Task description
An image-free, word-for-word version of the records below is to be returned.

Data records
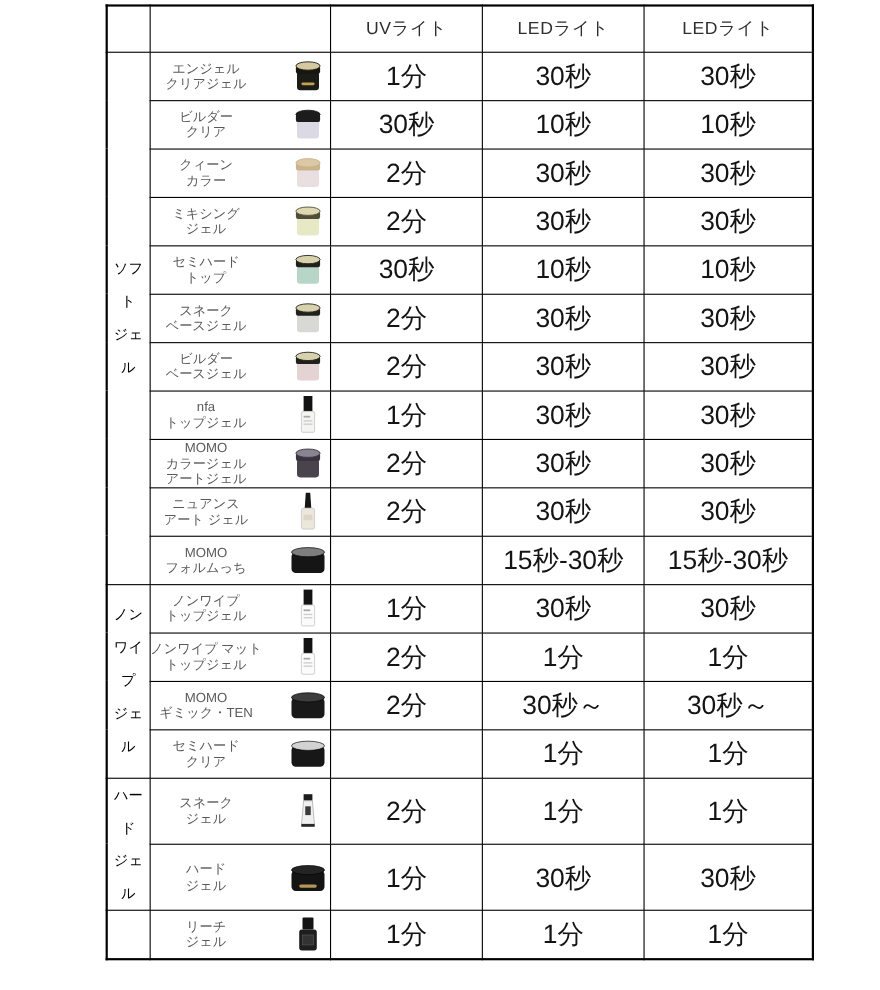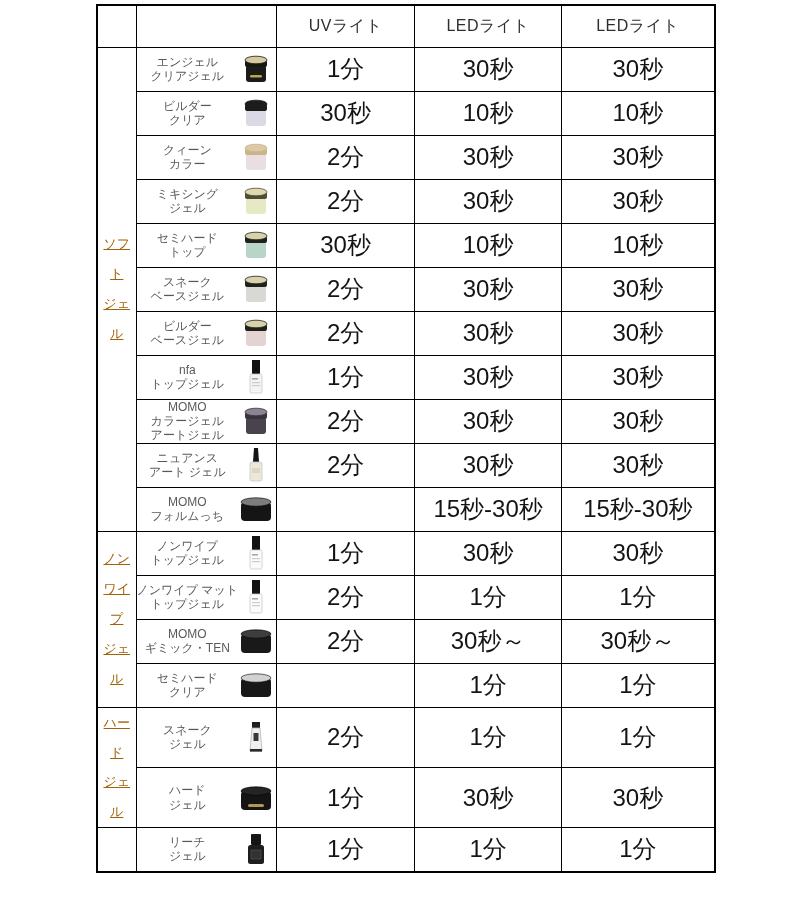--- a/index.html
+++ b/index.html
@@ -37,32 +37,32 @@
   .cure-table tbody tr { height: 44px; }
   .cure-table th {
     font-weight: normal;
     font-size: 16px;
     color: #2e2e2e;
     text-align: center;
     letter-spacing: 0.5px;
   }
   td.group-cell {
     font-size: 13px;
-    color: #a16207;
+    color: #000000;
     text-align: center;
     vertical-align: middle;
-    text-decoration: underline;
   }
   .group-line { line-height: 2.3; }
   td.product-cell { vertical-align: middle; }
   .product-wrap {
     display: flex;
     align-items: center;
     width: 100%;
     height: 100%;
+    gap: 24px;
   }
   .product-name {
     flex: 1;
     display: flex;
     flex-direction: column;
     justify-content: center;
     align-items: center;
     font-size: 12px;
     line-height: 1.2;
     color: #595959;

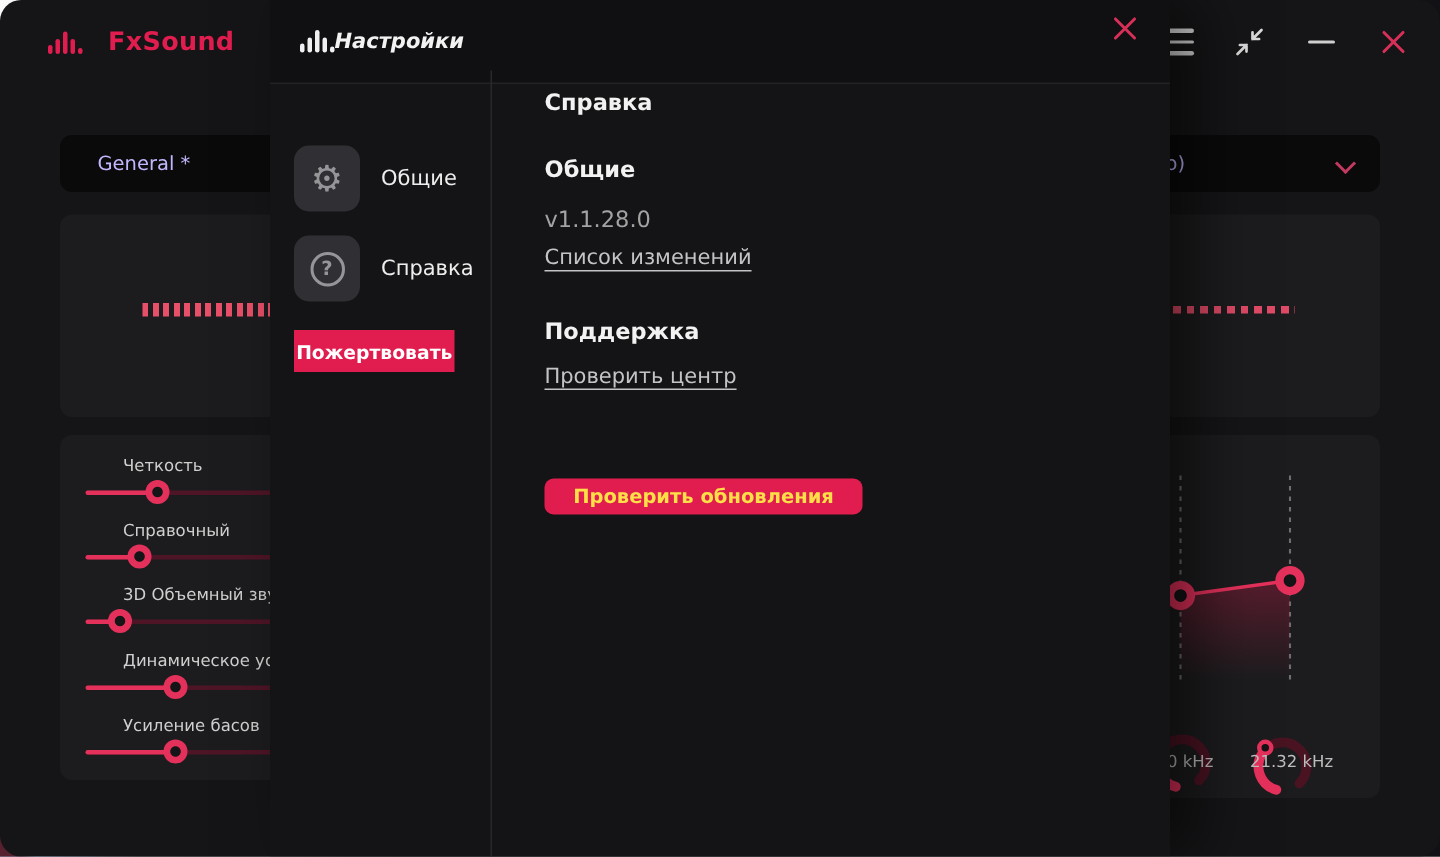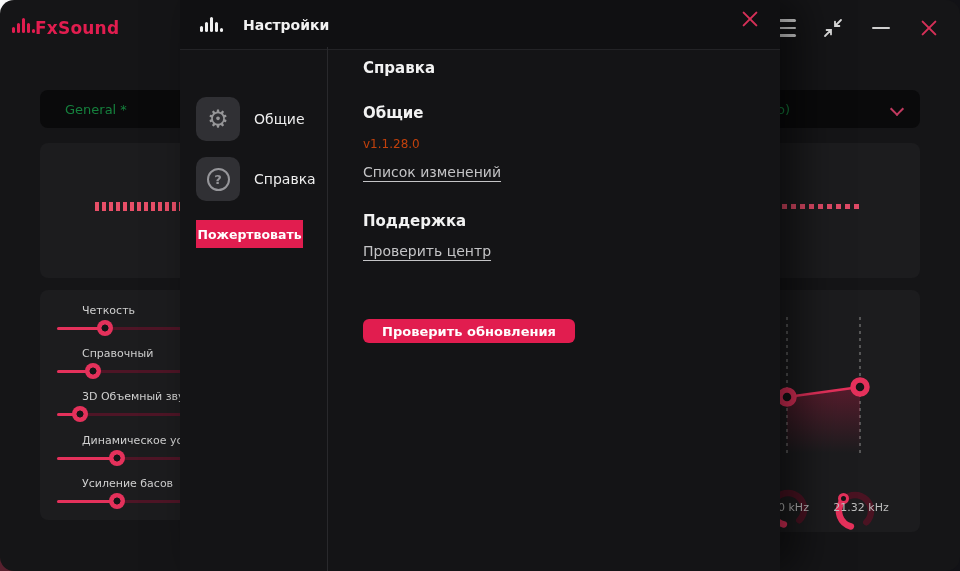--- a/index.html
+++ b/index.html
@@ -9,34 +9,34 @@
     background:
       radial-gradient(circle at 0% 100%, #57202e 0, #57202e 1.2%, transparent 2.2%),
       linear-gradient(105deg, #fafafa 0, #f2f4f6 1.5%, #a9cbec 9%, #8fb9e4 13%, #30313a 22%, #121216 38%, #121216 100%);
     position:relative;
   }
   .window {
     position:absolute; inset:0; background:#151517; border-radius:14px; overflow:hidden;
   }
   
   .titlebar { position:absolute; top:0; left:0; right:0; height:56px; }
-  .logo { position:absolute; left:12px; top:18px; display:flex; align-items:flex-start; gap:0; }
+  .logo { position:absolute; left:32px; top:18px; display:flex; align-items:center; gap:17px; }
   .logo-text { color:#e11d4f; font-size:17px; font-weight:bold; letter-spacing:.2px; line-height:20px; }
   .bars { display:flex; align-items:flex-end; gap:2px; height:15px; }
   .bars i { display:block; width:3px; border-radius:2px; }
   .bars.pink i { background:#e11d4f; }
   .bars.white i { background:#f0f0f0; }
   .b1{height:6px}.b2{height:10px}.b3{height:15px}.b4{height:10px}.b5{height:4px}
   .winctl { position:absolute; top:0; right:0; height:56px; display:flex; align-items:center; gap:22px; padding-right:18px; }
   .ctl { width:26px; height:26px; display:flex; align-items:center; justify-content:center; cursor:pointer; }
   .hamburger { display:flex; flex-direction:column; gap:5px; }
   .hamburger i { width:22px; height:2.5px; background:#d9d9d9; border-radius:2px; display:block; }
   .minus { width:18px; height:2.5px; background:#cfcfcf; border-radius:2px; }
   
-  .dd { position:absolute; height:38px; background:#0a0a0b; border-radius:8px; color:#15803d; font-size:13px; display:flex; align-items:center; }
+  .dd { position:absolute; height:38px; background:#0a0a0b; border-radius:8px; color:#c4b5fd; font-size:13px; display:flex; align-items:center; }
   .dd-left { left:40px; top:90px; width:150px; padding-left:25px; }
   .dd-right { left:755px; top:90px; width:165px; padding-left:22px; }
   .chev { position:absolute; right:18px; top:14px; width:10px; height:10px; }
   .chev:before { content:""; position:absolute; left:0; top:0; width:8px; height:8px; border-right:2px solid #c23a60; border-bottom:2px solid #c23a60; transform:rotate(45deg); }
   .panel { position:absolute; background:#1c1c1e; border-radius:8px; }
   .spec-left { left:40px; top:143px; width:150px; height:135px; }
   .spec-left .dashes { position:absolute; left:55px; top:59px; right:-2px; height:9px;
     background:repeating-linear-gradient(90deg,#e84f68 0 4px,transparent 4px 7px); }
   .sliders-panel { left:40px; top:290px; width:150px; height:230px; }
   .srow { position:absolute; left:0; width:150px; }
@@ -50,42 +50,42 @@
   .spec-right { left:755px; top:143px; width:165px; height:135px; }
   .spec-right .dashes { position:absolute; left:0; top:61px; width:108px; height:5px;
     background:repeating-linear-gradient(90deg,#df4a66 0 5px,transparent 5px 9px); }
   .eq-panel { left:755px; top:290px; width:165px; height:242px; }
   .eq-label { position:absolute; color:#bdbdbd; font-size:11px; top:179px; white-space:nowrap;margin-top:32px; }
   .eq-label-1 { left:23px; }
   .eq-label-2 { left:66px; width:80px; text-align:center; }
   
   .dialog { position:absolute; left:180px; top:0; bottom:0; width:600px; background:#141416;
     box-shadow:18px 0 40px rgba(0,0,0,.55); }
-  .dlg-header { position:absolute; top:0; left:0; right:0; height:50px; background:#101012; border-bottom:1px solid #232326;
-    display:flex; align-items:center; padding-left:20px; gap:20px; }
+  .dlg-header { position:absolute; top:0; left:0; right:0; height:56px; background:#101012; border-bottom:1px solid #232326;
+    display:flex; align-items:center; padding-left:20px; gap:0;font-style:italic; }
   .dlg-title { color:#f2f2f2; font-size:14px; font-weight:bold; }
   .xicon { position:relative; width:18px; height:18px; cursor:pointer; }
   .xicon:before,.xicon:after { content:""; position:absolute; left:-1px; top:8px; width:20px; height:2px; background:#d63058; border-radius:1px; }
   .xicon:before { transform:rotate(45deg); } .xicon:after { transform:rotate(-45deg); }
   .dlg-close { position:absolute; right:21px; top:10px; }
   .dlg-divider { position:absolute; left:147px; top:47px; bottom:0; width:1px; background:#29292c; }
   .side-item { position:absolute; left:16px; display:flex; align-items:center; gap:14px; cursor:pointer; }
   .icon-box { width:44px; height:44px; background:#303034; border-radius:10px; display:flex; align-items:center; justify-content:center; }
   .gear-glyph { color:#969698; font-size:24px; line-height:24px; }
   .q-circle { width:23px; height:23px; border:2px solid #96969a; border-radius:50%; color:#96969a; font-size:13px; font-weight:bold;
     display:flex; align-items:center; justify-content:center; }
   .side-label { color:#ededed; font-size:14px; }
   .donate-btn { position:absolute; left:16px; top:220px; width:107px; height:28px; background:#e11d4f; border:none; border-radius:0;
     color:#fff; font-size:12.5px; font-weight:bold; font-family:inherit; cursor:pointer; }
   .content { position:absolute; left:183px; top:47px; right:0; bottom:0; }
   .c-head { position:absolute; color:#f2f2f2; font-size:15px; font-weight:bold; }
-  .c-gray { position:absolute; color:#c2410c; font-size:12px; }
+  .c-gray { position:absolute; color:#a3a3a3; font-size:15px; }
   .c-link { position:absolute; color:#c4c4c6; font-size:14px; text-decoration:underline; text-underline-offset:4px; cursor:pointer; }
   .update-btn { position:absolute; left:0; top:272px; width:212px; height:24px; background:#e11d4f; border:none; border-radius:6px;
-    color:#ffffff; font-size:13px; font-weight:bold; font-family:inherit; cursor:pointer; }
+    color:#fde047; font-size:13px; font-weight:bold; font-family:inherit; cursor:pointer; }
 </style>
 </head>
 <body>
 
 <div class="window">
 
   <div class="titlebar">
     <div class="logo">
       <span class="bars pink">
           <i class="b1"></i>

Completed exercise
--- a/index.html
+++ b/index.html
@@ -37,32 +37,32 @@
   .cure-table tbody tr { height: 44px; }
   .cure-table th {
     font-weight: normal;
     font-size: 16px;
     color: #2e2e2e;
     text-align: center;
     letter-spacing: 0.5px;
   }
   td.group-cell {
     font-size: 13px;
-    color: #a16207;
+    color: #000000;
     text-align: center;
     vertical-align: middle;
-    text-decoration: underline;
   }
   .group-line { line-height: 2.3; }
   td.product-cell { vertical-align: middle; }
   .product-wrap {
     display: flex;
     align-items: center;
     width: 100%;
     height: 100%;
+    gap: 24px;
   }
   .product-name {
     flex: 1;
     display: flex;
     flex-direction: column;
     justify-content: center;
     align-items: center;
     font-size: 12px;
     line-height: 1.2;
     color: #595959;

--- a/index.html
+++ b/index.html
@@ -9,34 +9,34 @@
     background:
       radial-gradient(circle at 0% 100%, #57202e 0, #57202e 1.2%, transparent 2.2%),
       linear-gradient(105deg, #fafafa 0, #f2f4f6 1.5%, #a9cbec 9%, #8fb9e4 13%, #30313a 22%, #121216 38%, #121216 100%);
     position:relative;
   }
   .window {
     position:absolute; inset:0; background:#151517; border-radius:14px; overflow:hidden;
   }
   
   .titlebar { position:absolute; top:0; left:0; right:0; height:56px; }
-  .logo { position:absolute; left:12px; top:18px; display:flex; align-items:flex-start; gap:0; }
+  .logo { position:absolute; left:32px; top:18px; display:flex; align-items:center; gap:17px; }
   .logo-text { color:#e11d4f; font-size:17px; font-weight:bold; letter-spacing:.2px; line-height:20px; }
   .bars { display:flex; align-items:flex-end; gap:2px; height:15px; }
   .bars i { display:block; width:3px; border-radius:2px; }
   .bars.pink i { background:#e11d4f; }
   .bars.white i { background:#f0f0f0; }
   .b1{height:6px}.b2{height:10px}.b3{height:15px}.b4{height:10px}.b5{height:4px}
   .winctl { position:absolute; top:0; right:0; height:56px; display:flex; align-items:center; gap:22px; padding-right:18px; }
   .ctl { width:26px; height:26px; display:flex; align-items:center; justify-content:center; cursor:pointer; }
   .hamburger { display:flex; flex-direction:column; gap:5px; }
   .hamburger i { width:22px; height:2.5px; background:#d9d9d9; border-radius:2px; display:block; }
   .minus { width:18px; height:2.5px; background:#cfcfcf; border-radius:2px; }
   
-  .dd { position:absolute; height:38px; background:#0a0a0b; border-radius:8px; color:#15803d; font-size:13px; display:flex; align-items:center; }
+  .dd { position:absolute; height:38px; background:#0a0a0b; border-radius:8px; color:#c4b5fd; font-size:13px; display:flex; align-items:center; }
   .dd-left { left:40px; top:90px; width:150px; padding-left:25px; }
   .dd-right { left:755px; top:90px; width:165px; padding-left:22px; }
   .chev { position:absolute; right:18px; top:14px; width:10px; height:10px; }
   .chev:before { content:""; position:absolute; left:0; top:0; width:8px; height:8px; border-right:2px solid #c23a60; border-bottom:2px solid #c23a60; transform:rotate(45deg); }
   .panel { position:absolute; background:#1c1c1e; border-radius:8px; }
   .spec-left { left:40px; top:143px; width:150px; height:135px; }
   .spec-left .dashes { position:absolute; left:55px; top:59px; right:-2px; height:9px;
     background:repeating-linear-gradient(90deg,#e84f68 0 4px,transparent 4px 7px); }
   .sliders-panel { left:40px; top:290px; width:150px; height:230px; }
   .srow { position:absolute; left:0; width:150px; }
@@ -50,42 +50,42 @@
   .spec-right { left:755px; top:143px; width:165px; height:135px; }
   .spec-right .dashes { position:absolute; left:0; top:61px; width:108px; height:5px;
     background:repeating-linear-gradient(90deg,#df4a66 0 5px,transparent 5px 9px); }
   .eq-panel { left:755px; top:290px; width:165px; height:242px; }
   .eq-label { position:absolute; color:#bdbdbd; font-size:11px; top:179px; white-space:nowrap;margin-top:32px; }
   .eq-label-1 { left:23px; }
   .eq-label-2 { left:66px; width:80px; text-align:center; }
   
   .dialog { position:absolute; left:180px; top:0; bottom:0; width:600px; background:#141416;
     box-shadow:18px 0 40px rgba(0,0,0,.55); }
-  .dlg-header { position:absolute; top:0; left:0; right:0; height:50px; background:#101012; border-bottom:1px solid #232326;
-    display:flex; align-items:center; padding-left:20px; gap:20px; }
+  .dlg-header { position:absolute; top:0; left:0; right:0; height:56px; background:#101012; border-bottom:1px solid #232326;
+    display:flex; align-items:center; padding-left:20px; gap:0;font-style:italic; }
   .dlg-title { color:#f2f2f2; font-size:14px; font-weight:bold; }
   .xicon { position:relative; width:18px; height:18px; cursor:pointer; }
   .xicon:before,.xicon:after { content:""; position:absolute; left:-1px; top:8px; width:20px; height:2px; background:#d63058; border-radius:1px; }
   .xicon:before { transform:rotate(45deg); } .xicon:after { transform:rotate(-45deg); }
   .dlg-close { position:absolute; right:21px; top:10px; }
   .dlg-divider { position:absolute; left:147px; top:47px; bottom:0; width:1px; background:#29292c; }
   .side-item { position:absolute; left:16px; display:flex; align-items:center; gap:14px; cursor:pointer; }
   .icon-box { width:44px; height:44px; background:#303034; border-radius:10px; display:flex; align-items:center; justify-content:center; }
   .gear-glyph { color:#969698; font-size:24px; line-height:24px; }
   .q-circle { width:23px; height:23px; border:2px solid #96969a; border-radius:50%; color:#96969a; font-size:13px; font-weight:bold;
     display:flex; align-items:center; justify-content:center; }
   .side-label { color:#ededed; font-size:14px; }
   .donate-btn { position:absolute; left:16px; top:220px; width:107px; height:28px; background:#e11d4f; border:none; border-radius:0;
     color:#fff; font-size:12.5px; font-weight:bold; font-family:inherit; cursor:pointer; }
   .content { position:absolute; left:183px; top:47px; right:0; bottom:0; }
   .c-head { position:absolute; color:#f2f2f2; font-size:15px; font-weight:bold; }
-  .c-gray { position:absolute; color:#c2410c; font-size:12px; }
+  .c-gray { position:absolute; color:#a3a3a3; font-size:15px; }
   .c-link { position:absolute; color:#c4c4c6; font-size:14px; text-decoration:underline; text-underline-offset:4px; cursor:pointer; }
   .update-btn { position:absolute; left:0; top:272px; width:212px; height:24px; background:#e11d4f; border:none; border-radius:6px;
-    color:#ffffff; font-size:13px; font-weight:bold; font-family:inherit; cursor:pointer; }
+    color:#fde047; font-size:13px; font-weight:bold; font-family:inherit; cursor:pointer; }
 </style>
 </head>
 <body>
 
 <div class="window">
 
   <div class="titlebar">
     <div class="logo">
       <span class="bars pink">
           <i class="b1"></i>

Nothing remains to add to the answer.